WHAT TO DO:
Your task is to retype, exactly, the line containing "position: absolute;" and every later line through the end of the listing, with pictures omitted.

****************************************

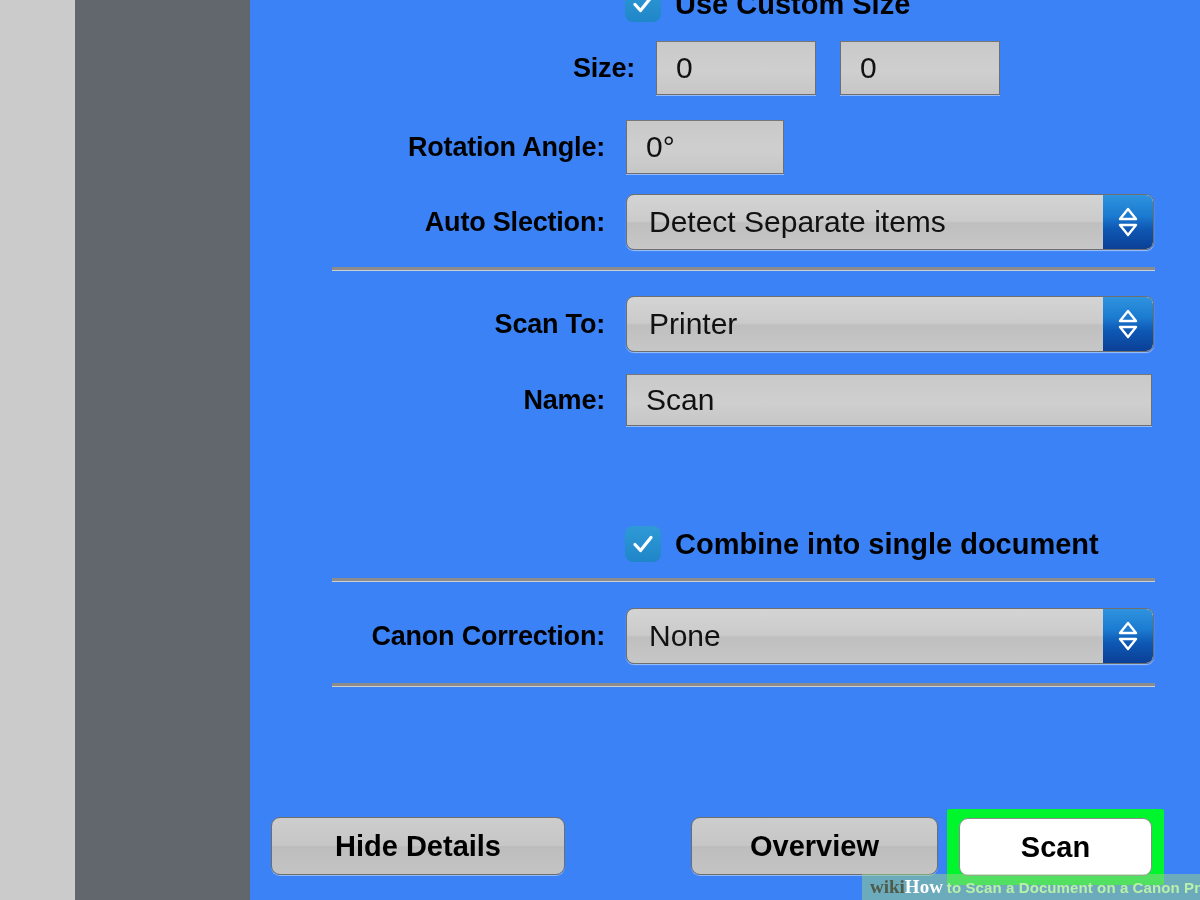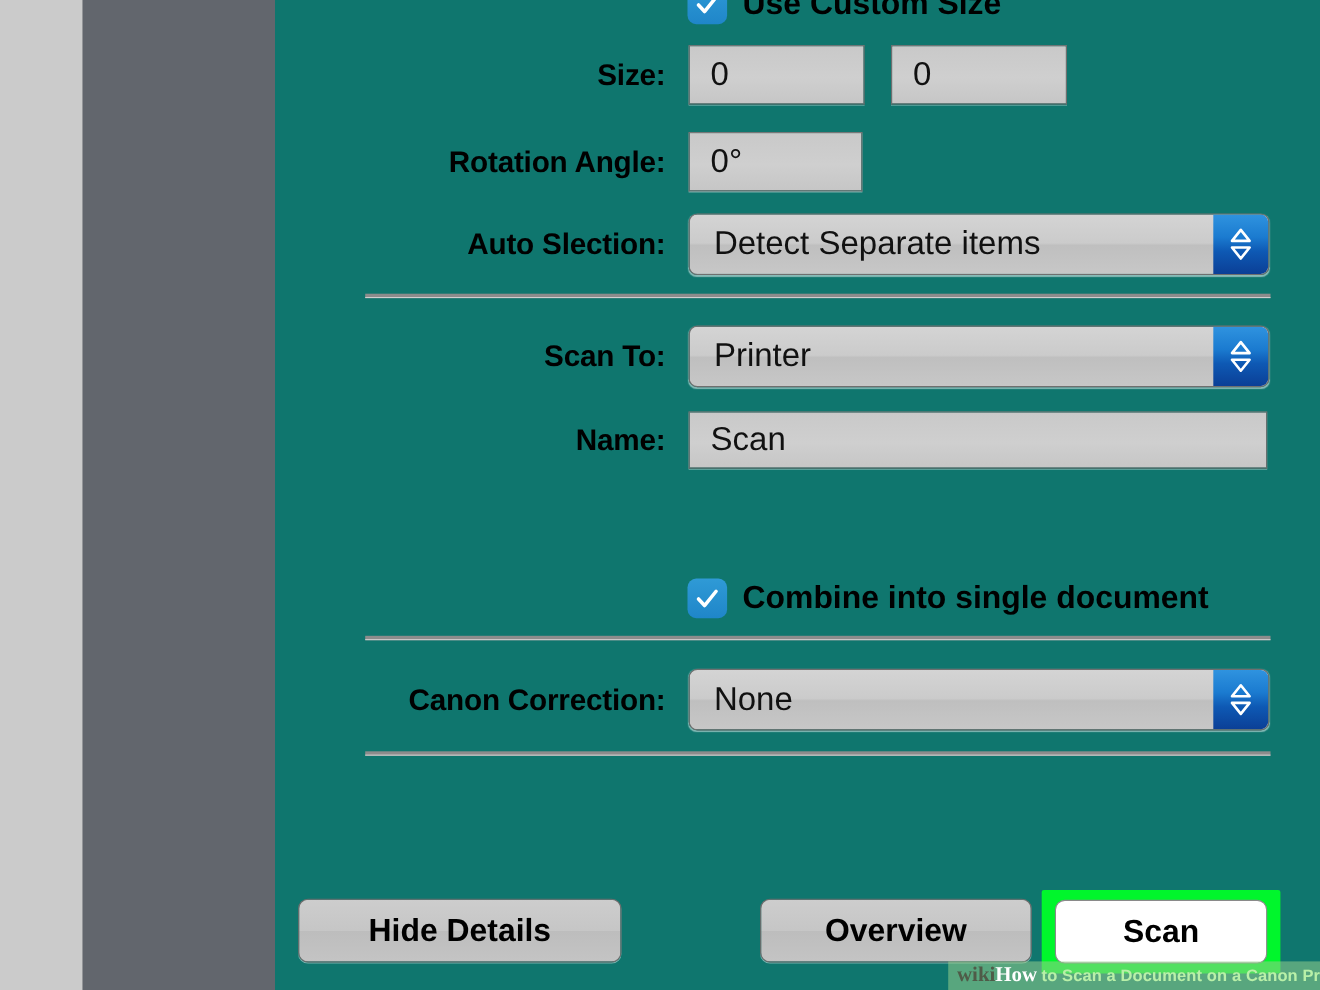--- a/index.html
+++ b/index.html
@@ -38,7 +38,7 @@
     position: absolute;
     left: 250px; top: 0;
     width: 950px; height: 900px;
-    background: #0f766e;
+    background: #3b82f6;
   }
 
   

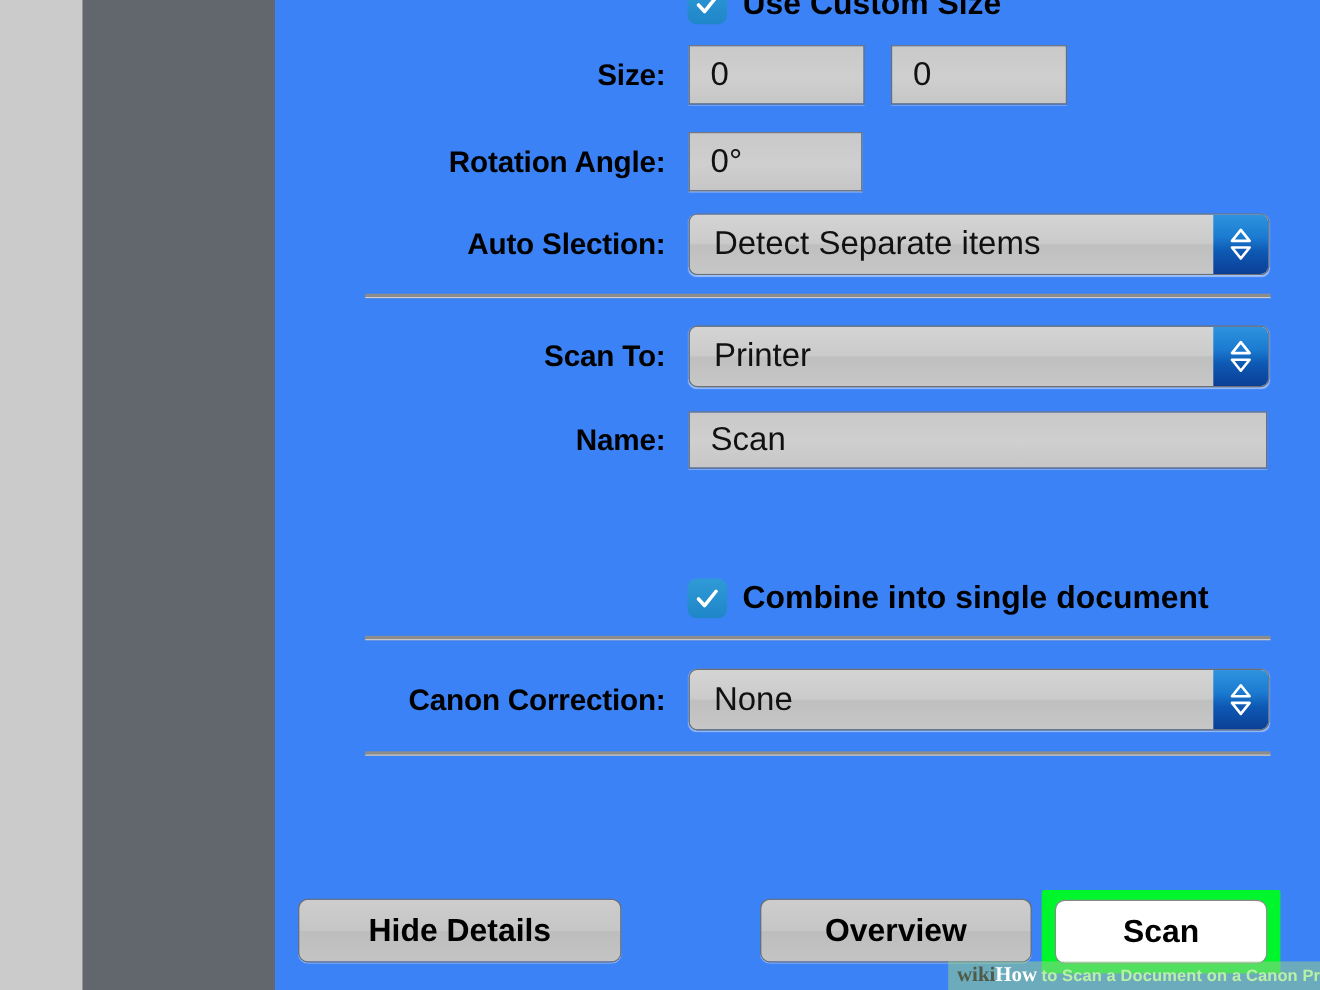--- a/index.html
+++ b/index.html
@@ -211,7 +211,7 @@
       <span class="check-label">Use Custom Size</span>
     </div>
 
-    <div class="row" style="left:0px; top:41px; width:915px;">
+    <div class="row" style="left:0px; top:41px; width:915px;padding-left:30px;">
       <span class="field-label" style="width:355px;">Size:</span>
       <span class="text-input" style="width:160px; margin-left:21px;">0</span>
       <span class="text-input" style="width:160px; margin-left:24px;">0</span>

****************************************

TASK ANSWER:
     position: absolute;
     left: 250px; top: 0;
     width: 950px; height: 900px;
-    background: #0f766e;
+    background: #3b82f6;
   }
 
   

--- a/index.html
+++ b/index.html
@@ -211,7 +211,7 @@
       <span class="check-label">Use Custom Size</span>
     </div>
 
-    <div class="row" style="left:0px; top:41px; width:915px;">
+    <div class="row" style="left:0px; top:41px; width:915px;padding-left:30px;">
       <span class="field-label" style="width:355px;">Size:</span>
       <span class="text-input" style="width:160px; margin-left:21px;">0</span>
       <span class="text-input" style="width:160px; margin-left:24px;">0</span>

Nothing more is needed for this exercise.